Reason #5: You should be proud of the value of your work. 
Knowing the monetary value of your work is something you should embrace and be proud of. It is an honor. You should want to create art that is worth people’s money, money they earned working hard. Money that they are going to trade for something you worked hard to make, just because it delights them. Not thinking about the commercial value of your art, and using that knowledge, is a quick way to not have the resources to make more. The kind of people who call artists sell-outs for thinking about how they will make money from their work are the kind of people who want you to starve.

Don’t avoid or put off thinking about the small business you are trying to create and grow when you decide to be an author. The sooner you get started on that side of your business the easier it will be.
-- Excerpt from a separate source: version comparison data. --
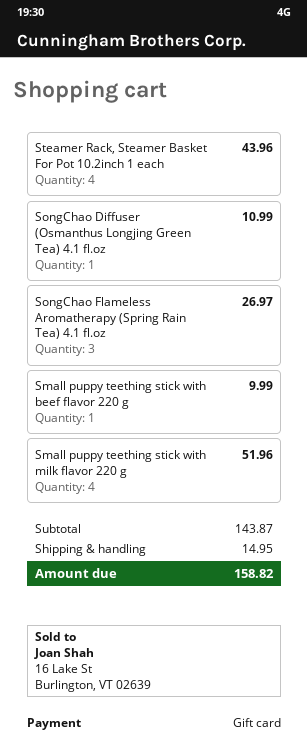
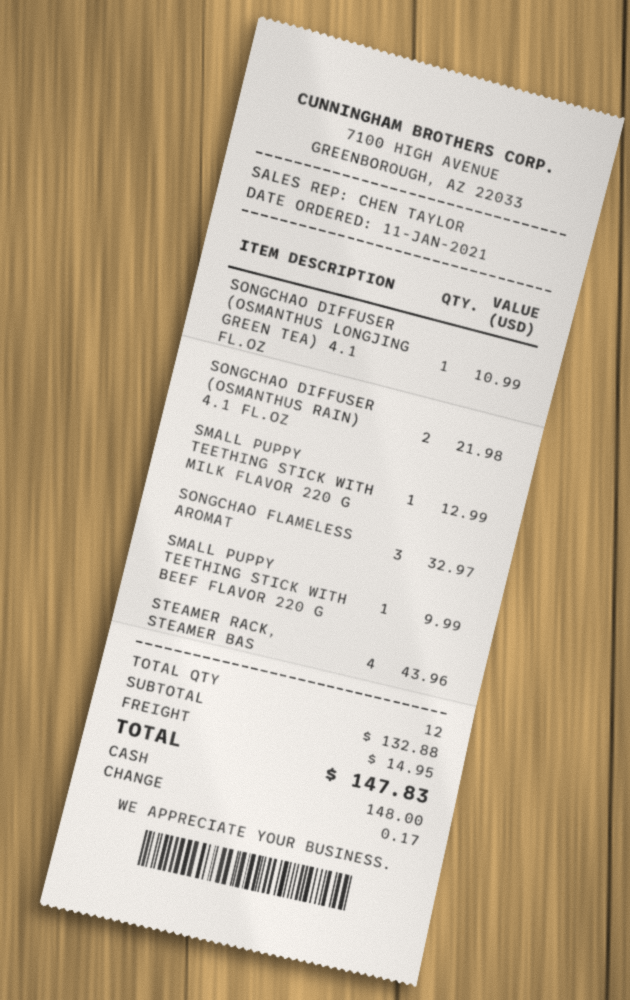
payment method: gift card -> cash
SongChao Flameless Aromatherapy (Spring Rain Tea) 4.1 fl.oz: 3 for 26.97 -> 3 for 32.97
Small puppy teething stick with milk flavor 220 g: 4 for 51.96 -> 1 for 12.99
SONGCHAO DIFFUSER (OSMANTHUS RAIN) 4.1 FL.OZ: none -> 2 for 21.98
subtotal: 143.87 -> 132.88
total: 158.82 -> 147.83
Let us look at a great practical example. Comedians gather an audience by making people laugh. People buy tickets so they can laugh, and part of those ticket sales go to the comedian. When a comedian writes new jokes, no one is there to laugh. When they first perform those jokes, some don't work, some almost work, and some are great. Would they be a better comedian if they refused to work on the jokes that didn’t work?

Of course not.

They make decisions to think about and change their ideas to better reach their goals and pay their bills. Sometimes they make changes they do not like and change back; they deserve the freedom to do so, just like you do. Continuously finding the balance between commerce and craft – that is the process of creative growth. It not the process of selling out.